Até que voltemos a dar à morte um papel positivo! De fato, continua o Papa Francisco: «Pensar a morte, iluminada pelo mistério de Cristo, ajuda a olhar toda a vida com novos olhos. Nunca vi um caminhão de remoção atrás de um carro funerário! Iremos para lá sozinhos, sem nada nos bolsos do sudário: nada. Porque a mortalha não tem bolsos. Portanto, não faz sentido acumular se um dia morreremos. O que devemos acumular é a caridade, é a capacidade de partilhar, a capacidade de não ficar indiferente às necessidades dos outros”.

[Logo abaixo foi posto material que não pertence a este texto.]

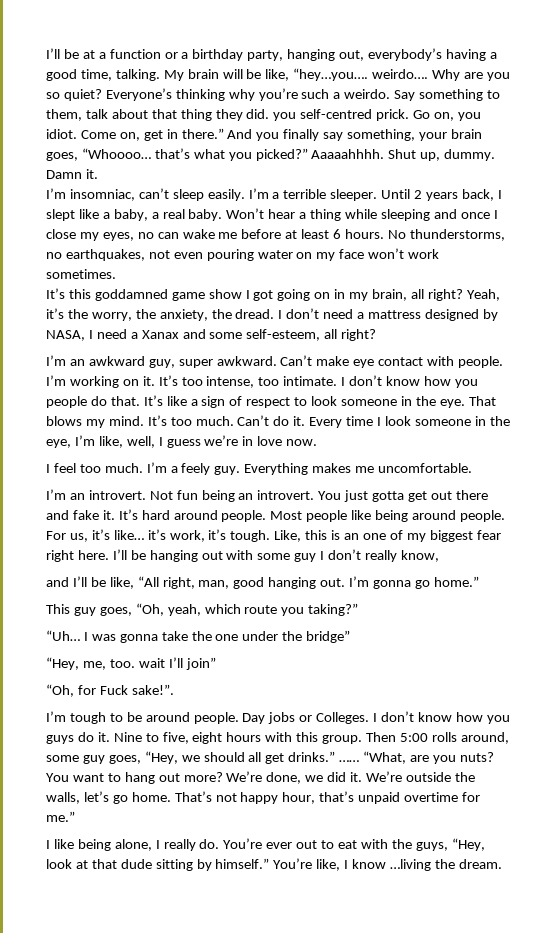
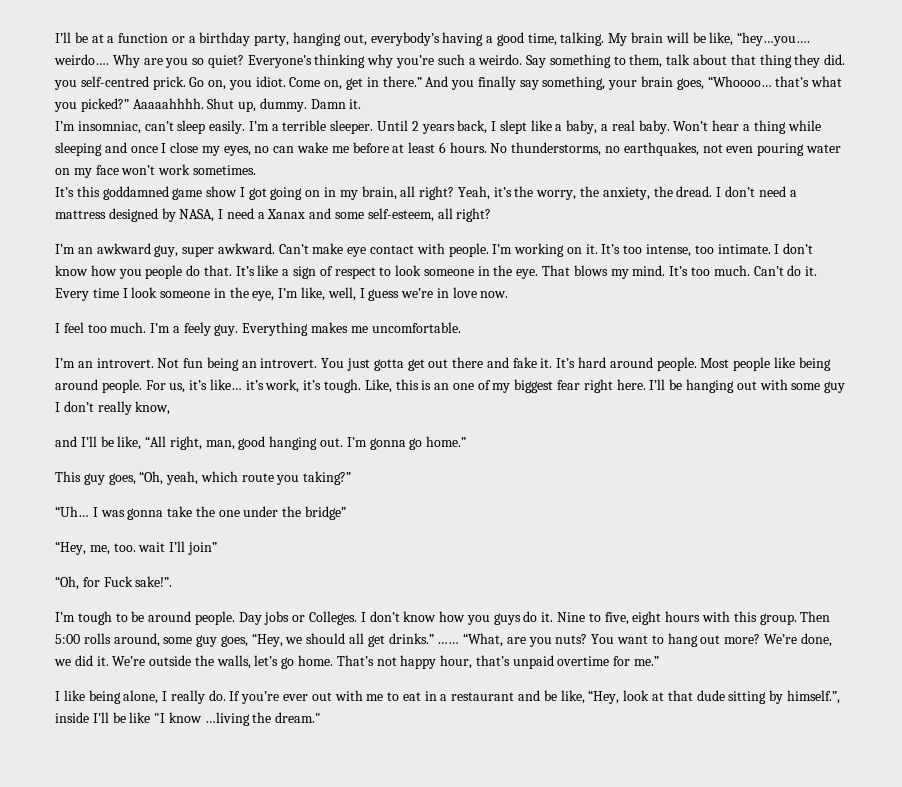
[223,838,448,851] You’re ever out to eat with the guys, -> [229,690,585,704] If you’re ever out with me to eat in a restaurant and be like,
[215,858,349,871] himself.” You’re like, I -> [786,690,840,704] [55,712,166,723] himself.”, inside I'll be like "I
[458,859,502,869] dream. -> [275,712,322,723] dream."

Nessa perspectiva, São José poderia e deveria voltar a ser o santo que ajuda a enfrentar o mistério ou talvez o fantasma da morte. Assim, São José, como recorda o citado historiador A. Dordoni, torna-se o santo que pode “santificar todos os aspectos da existência, do trabalho e do compromisso quotidiano, do sofrimento e [até] da morte”.

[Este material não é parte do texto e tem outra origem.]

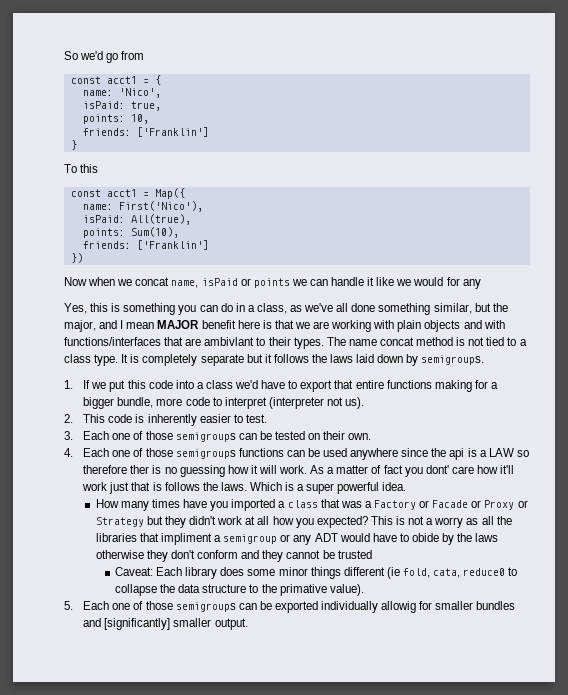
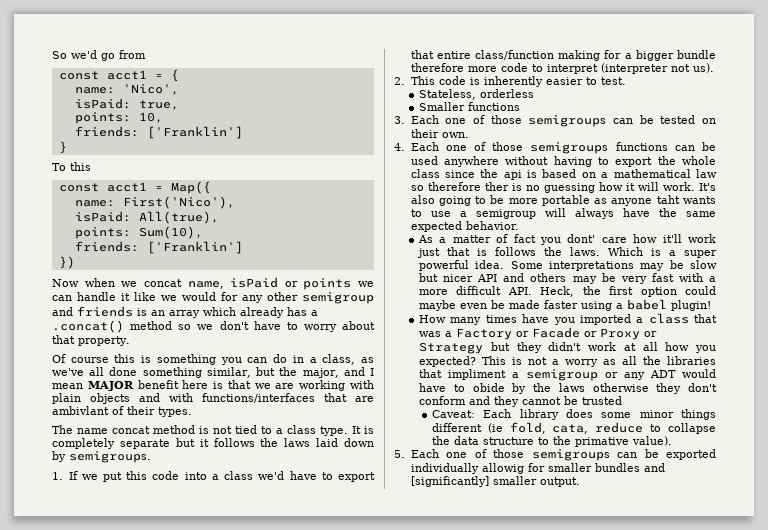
[64,303,87,314] // Yes, -> [267,292,374,304] [52,306,318,318] [52,320,375,333] [52,335,130,346] [52,354,109,363] other semigroup and friends is an array which already has a .concat() method so we don't have to worry about that property. // Of course
[256,337,266,346] to -> [112,406,124,415] of
(324, 343) none -> (192, 412) //
[386,380,432,389] functions -> [474,50,554,60] class/function
[117,397,154,408] bundle, -> [677,50,716,59] [410,63,464,72] bundle therefore
(267, 418) none -> [419,89,535,100] [419,102,521,111] // Stateless, orderless // Smaller functions
[401,448,514,460] since the api is a LAW -> [505,156,716,167] [410,169,717,180] without having to export the whole class since the api is based on a mathematical law
(308, 469) none -> [699,183,716,191] [410,195,716,206] [410,208,716,219] [410,221,520,232] It's also going to be more portable as anyone taht wants to use a semigroup will always have the same expected behavior. //
(407, 486) none -> [510,260,717,271] [419,273,716,284] [419,286,716,297] [419,299,712,311] Some interpretations may be slow but nicer API and others may be very fast with a more difficult API. Heck, the first option could maybe even be made faster using a babel plugin!
[463,568,506,576] reduce0 -> [595,422,644,433] reduce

Na referida catequese, o Papa Francisco inseriu corajosamente uma ligação - que é compreensível, dado o contexto - de natureza moral e referiu-se a uma nova ciência, a bioética, e a todas as questões relacionadas com o fim da vida: a obstinação terapêutica, os cuidados paliativos , eutanásia, acompanhamento espiritual do moribundo e dos seus familiares: «Duas considerações permanecem válidas para nós, cristãos. A primeira: não podemos evitar a morte e por isso mesmo, depois de ter feito tudo o que é humanamente possível para curar o doente, o tratamento agressivo é imoral (ver Catecismo da Igreja Católica, n. 2278). Aquela frase do povo fiel de Deus, do povo simples: “Deixe-o morrer em paz”, “Ajude-o a morrer em paz”... quanta sabedoria! A segunda consideração diz respeito, antes, à qualidade da própria morte, à qualidade da dor, do sofrimento. Na verdade, devemos estar gratos por toda a ajuda que a medicina está a tentar dar, para que, através dos chamados cuidados paliativos, cada pessoa que se prepara para viver o último trecho da sua vida o possa fazer da forma mais humana possível. . Contudo, devemos ter cuidado para não confundir esta ajuda com tendências inaceitáveis que levam à matança. Devemos acompanhar a morte, mas não causar a morte ou ajudar qualquer forma de suicídio."
Podemos concluir aqui o nosso percurso ideal afirmando que a figura de São José - embora purificado de todos os aspectos devocionais que quase produziram uma inflação - como padroeiro da boa morte ainda permanece de grande relevância para o nosso tempo. Na verdade, é agora que parecemos ter esquecido, quase como se fôssemos imortais, o destino último do homem vivo.